El día que llamé por teléfono al hospital me sorprendió escuchar -mientras esperaba que me atendiesen- la sombría canción The End que inmortalizó Jim Morrison y su banda, The Doors. Recuerdo que, en mis años de universidad, solíamos intercambiar discos de Jim Morrison (también nos gustaba el jazz de John Coltrane, las óperas de Puccini o el blues de John Lee Hooker) e incluso llegamos a leer alguna que otra biografía del cantante norteamericano.

Morrison se suicidó en París en 1971 y esta melodía, The End, ha terminado por simbolizar precisamente el camino que lleva a la desesperación, la tristeza y la muerte. Uno se pregunta ¿por qué habrán elegido esta canción en el hospital? ¿A quién no entristecen esos acordes impregnados de abatimiento? Incluso como metáfora de la enfermedad, ¿no denota ignorancia, mal gusto o dejadez? Vaya uno a saber, aunque quizás sólo refleje la confusión en la que vivimos.

En realidad, ¿qué pasaría si en lugar de interpretar The End, el paciente -o su familiar- oyese un mórbido lied de Schubert, el Allelujah cantado por Leonard Cohen, una danza folklórica o una pieza tecno? No hace mucho asistí con mi hija a una fiesta de cumpleaños en un centro de ocio y de nuevo me extrañó que, además de las canciones infantiles de rigor, durante media hora la sala retumbase con música bacaladera y juegos de luces ad hoc. Los niños, que tenían cuatro y cinco años, bailaban sin parar. Me pregunté si ciertamente soy una especie de carcamal o si, por el contrario, quemamos las etapas de la infancia a una velocidad asombrosa.

La ciencia, de todos modos, nos proporciona estudios muy curiosos. En un reciente artículo publicado en la revista The Atlantic, se cuenta el caso de un experimento llevado a cabo en el hospital Paoli Memorial, en Pensilvania, donde se comprobó que los pacientes que podían contemplar desde sus ventanas la naturaleza lograban recuperarse antes -y mejor - que los que sólo veían la pared. Parece ser que caminar o correr por los bosques resulta más beneficioso que realizar el mismo ejercicio en una ciudad.

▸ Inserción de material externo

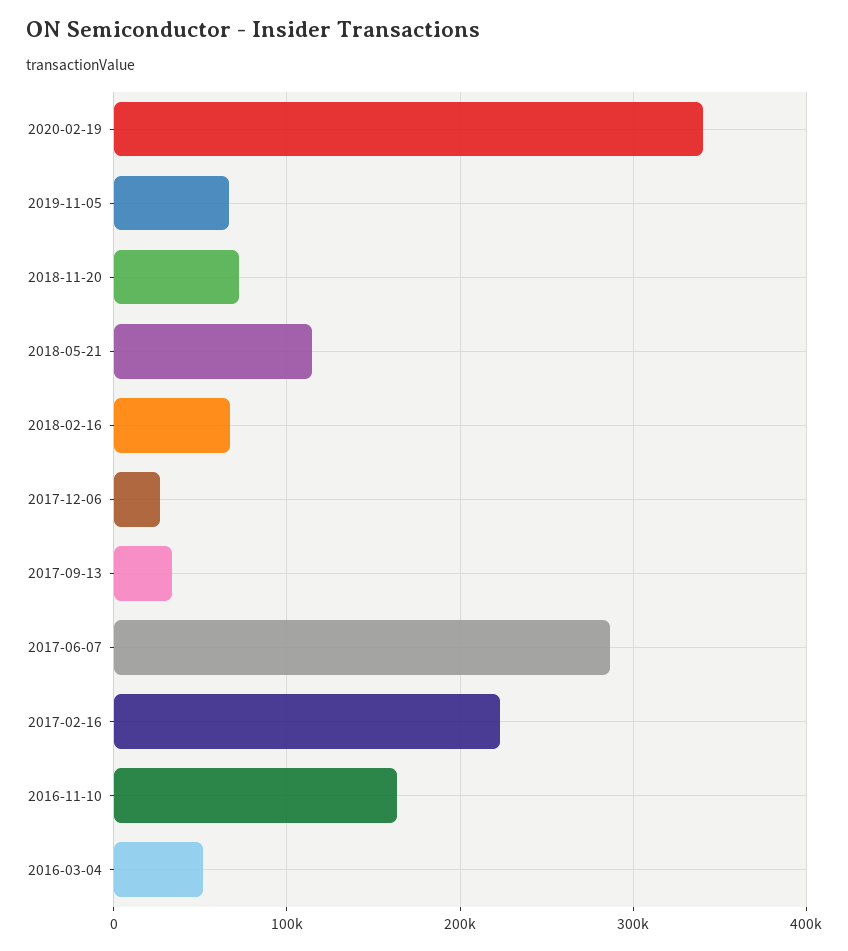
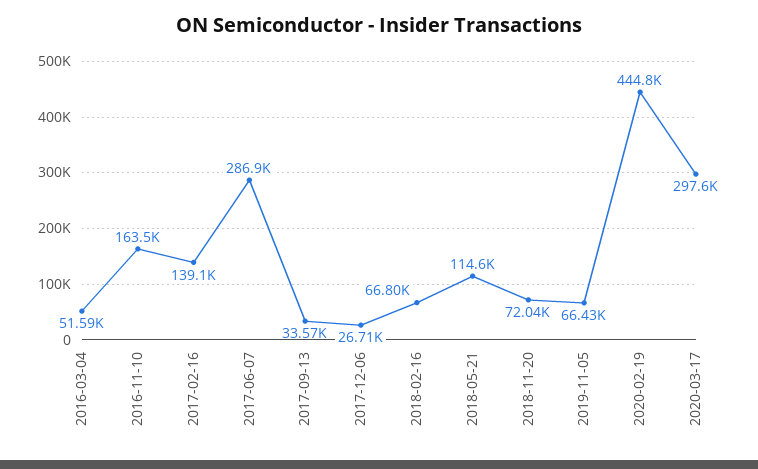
2020-02-19: 340000 -> 444800
2017-02-16: 220000 -> 139100
2020-03-17: none -> 297600

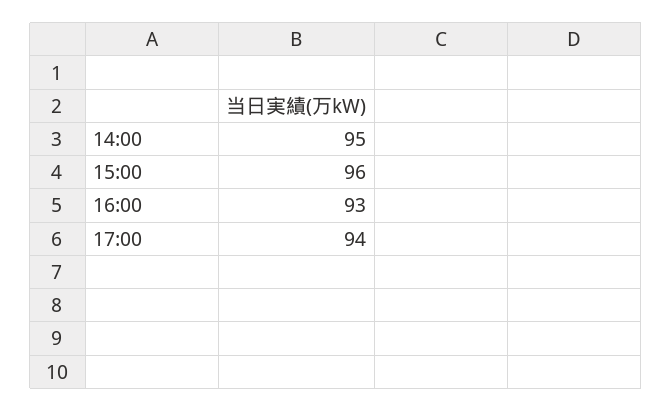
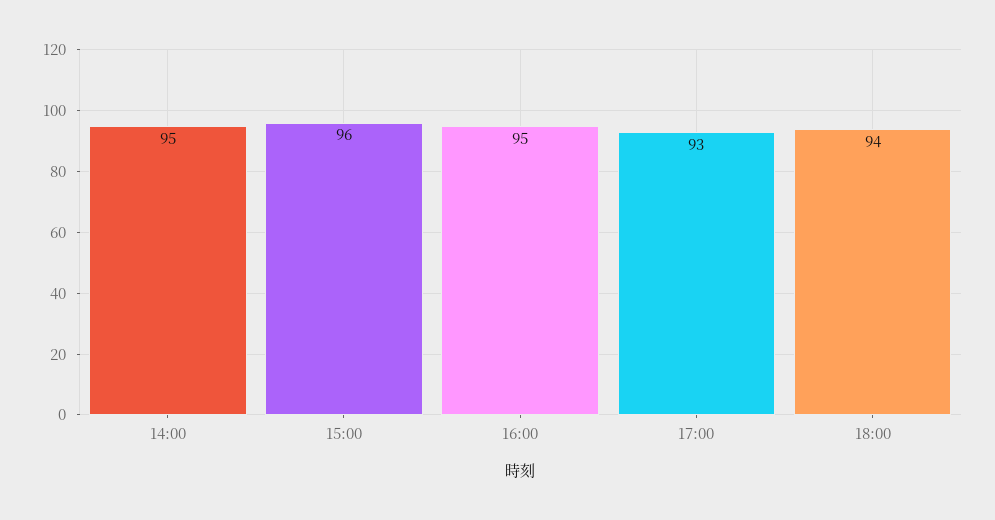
16:00: 93 -> 95
17:00: 94 -> 93
18:00: none -> 94

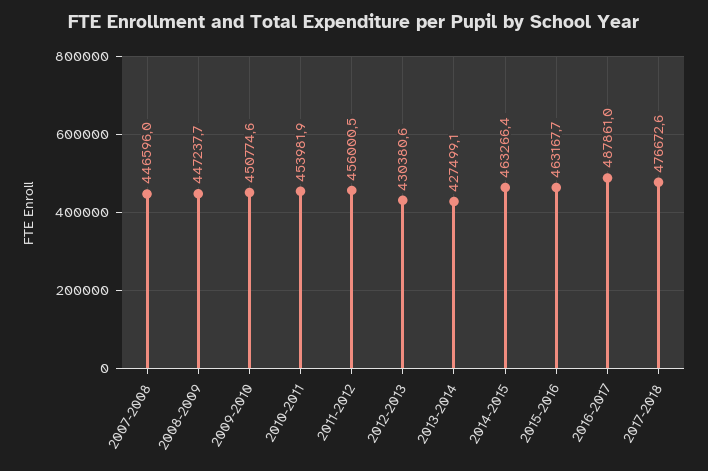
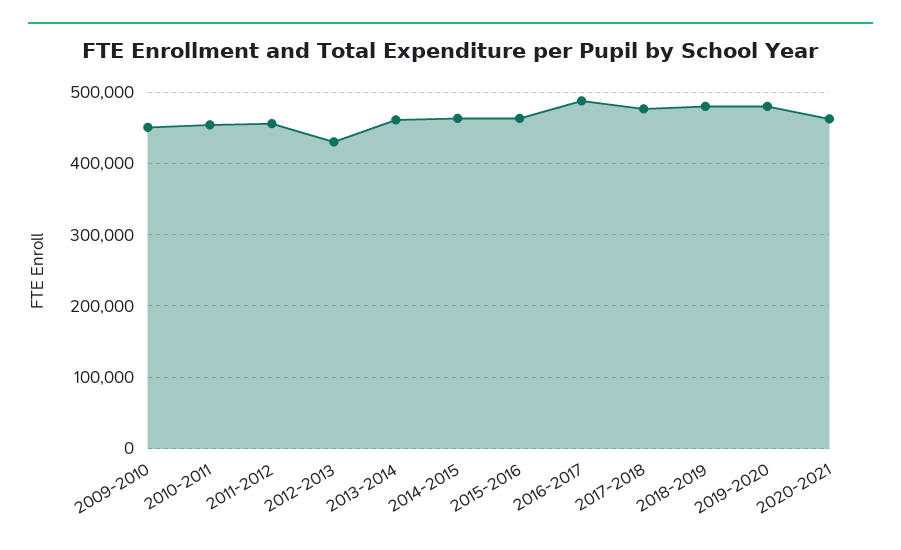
2007-2008: 446596 -> none
2008-2009: 447237.7 -> none
2013-2014: 427499.1 -> 460000
2018-2019: none -> 480000
2019-2020: none -> 480000
2020-2021: none -> 460000

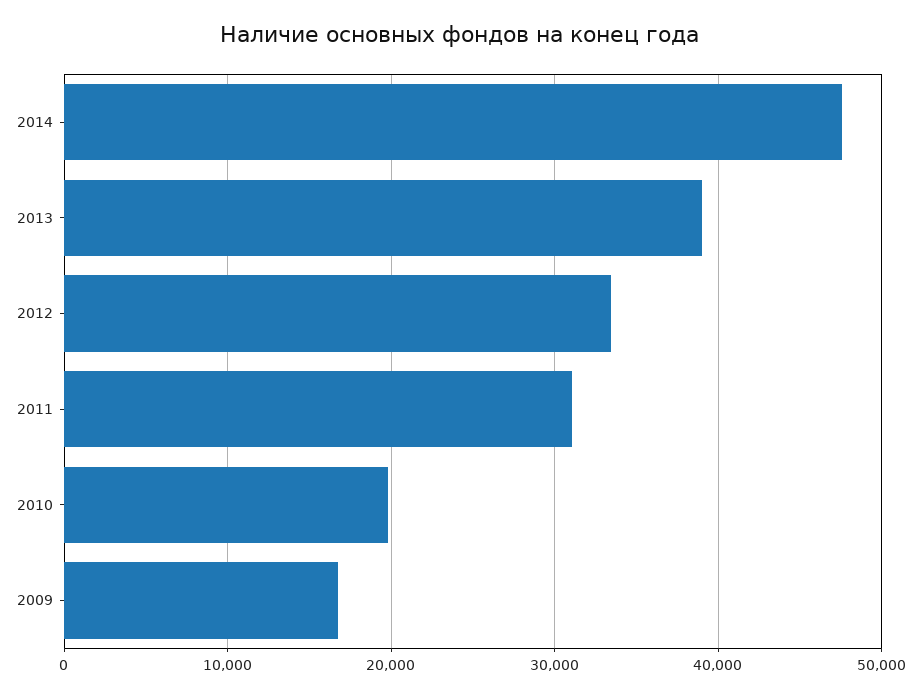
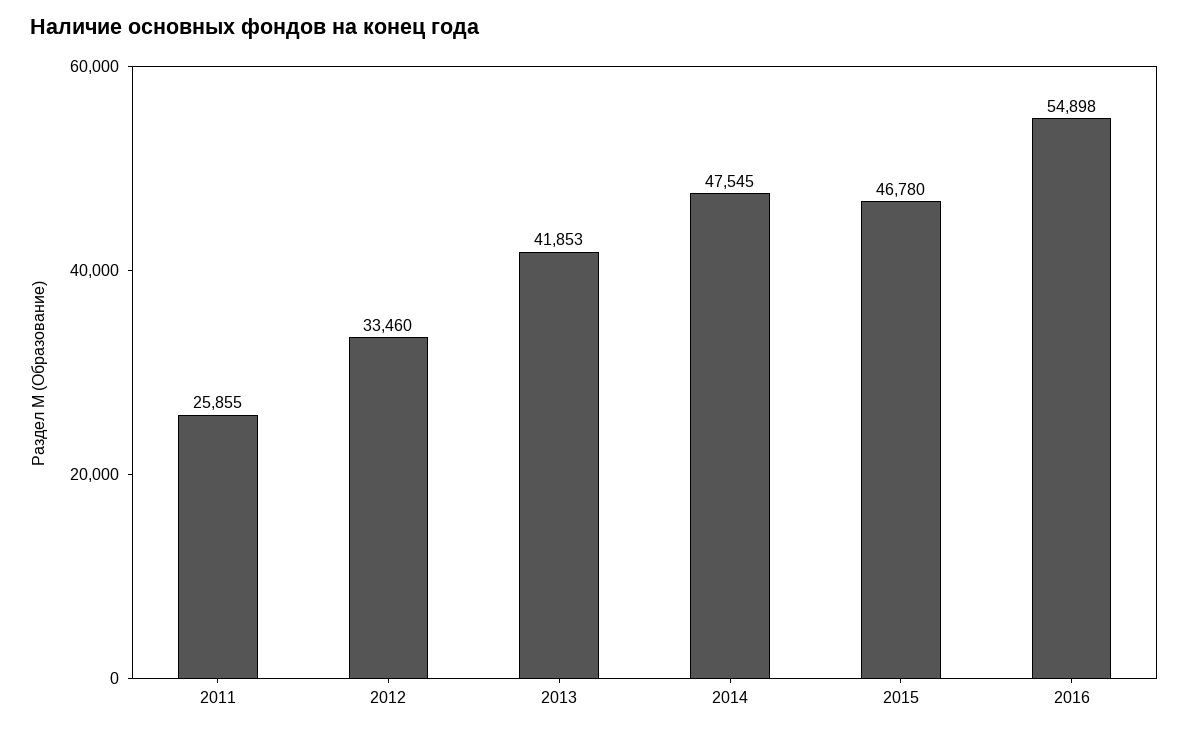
2013: 39000 -> 41853
2011: 31000 -> 25855
2010: 20000 -> none
2009: 17000 -> none
2015: none -> 46780
2016: none -> 54898

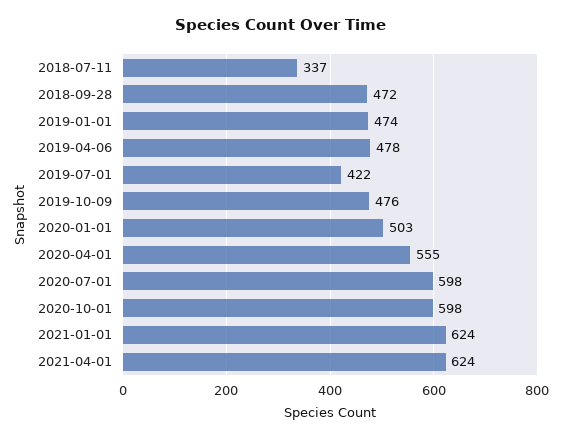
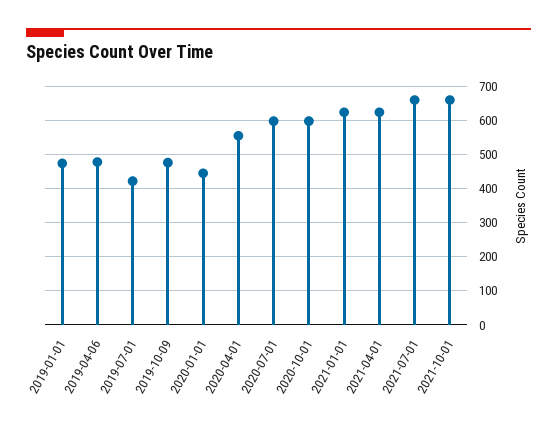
2018-07-11: 337 -> none
2018-09-28: 472 -> none
2020-01-01: 503 -> 440
2021-07-01: none -> 660
2021-10-01: none -> 660

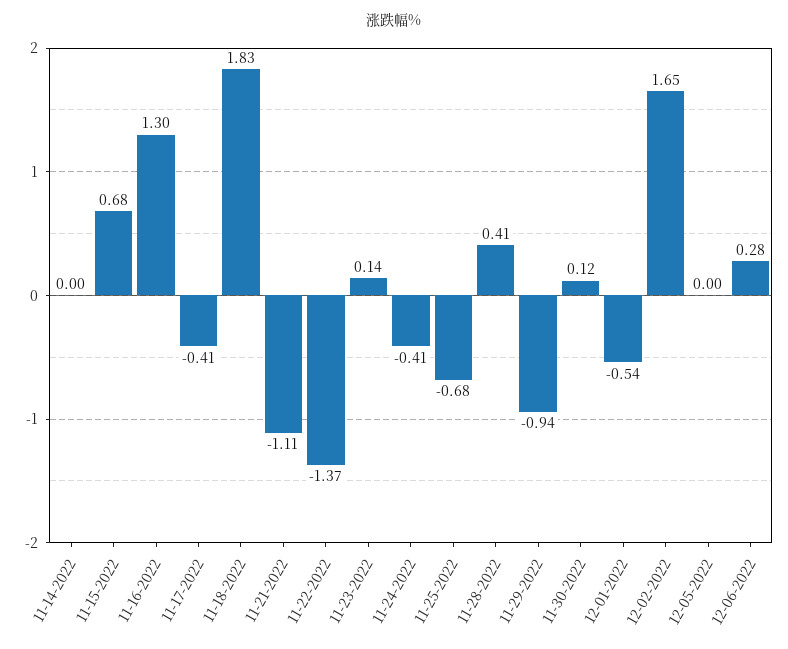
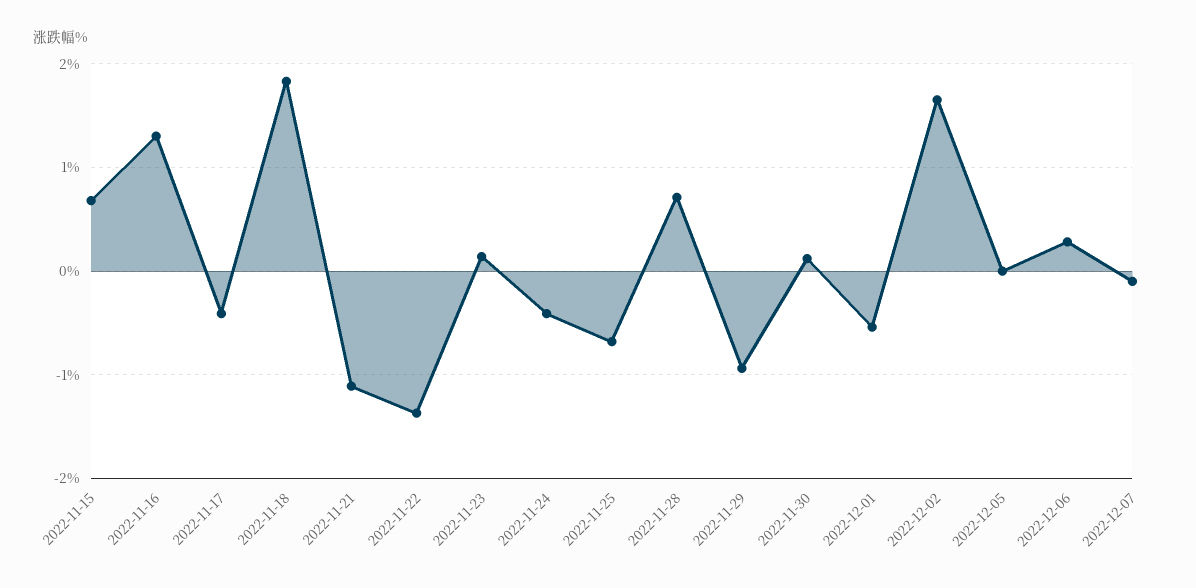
11-14-2022: 0 -> none
11-28-2022: 0.41 -> 0.7
2022-12-07: none -> -0.1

Cabe pensar que la difícil adaptación inmunológica y emocional de la especie humana a los espacios cerrados se debe al hecho de que haya consumido más del 90% de su existencia viviendo en parajes naturales.

Adam Alter, en su reciente ensayo, Drunk Tank Pink, resalta otro experimento que se efectuó en 1979 y que fue publicado en la revista académica Orthomolecular Psychiatry, donde se cuenta que el vigor físico de los hombres disminuye al estar expuestos a un entorno de color rosa intenso. El impacto del artículo se popularizó hasta el punto de que algunos clubes de fútbol americano optaran por pintar de rosa el vestuario del equipo rival, o de que determinadas compañías de transporte público decidieran tapizar los asientos del mismo color para reducir los actos vandálicos. Aunque estudios posteriores hayan ofrecido resultados contradictorios al respecto, suponer que el entorno nos influye más allá de la evidencia inmediata no deja de ser una hipótesis plausible. También se ha dicho -no sé si con fundamento- que la tristeza acorta la vida y que el optimismo la alarga. Tal vez sea así.

Desconocemos dónde se ubica el punto de intersección entre la inmunología, el estado de ánimo, la belleza y la calidad del entorno físico y emocional. Estadísticamente no parece que el efecto placebo sea irrelevante; el diseño urbanístico juega a favor -o en contra- de la atracción del capital humano; la economía necesita inspirar confianza para que el dinero fluya y así trazar un círculo virtuoso.

The End constituye el ejemplo perfecto de un himno extraordinario situado en un lugar y en un momento equivocados. Y, por desgracia, este tipo de estímulos desacertados abundan demasiado.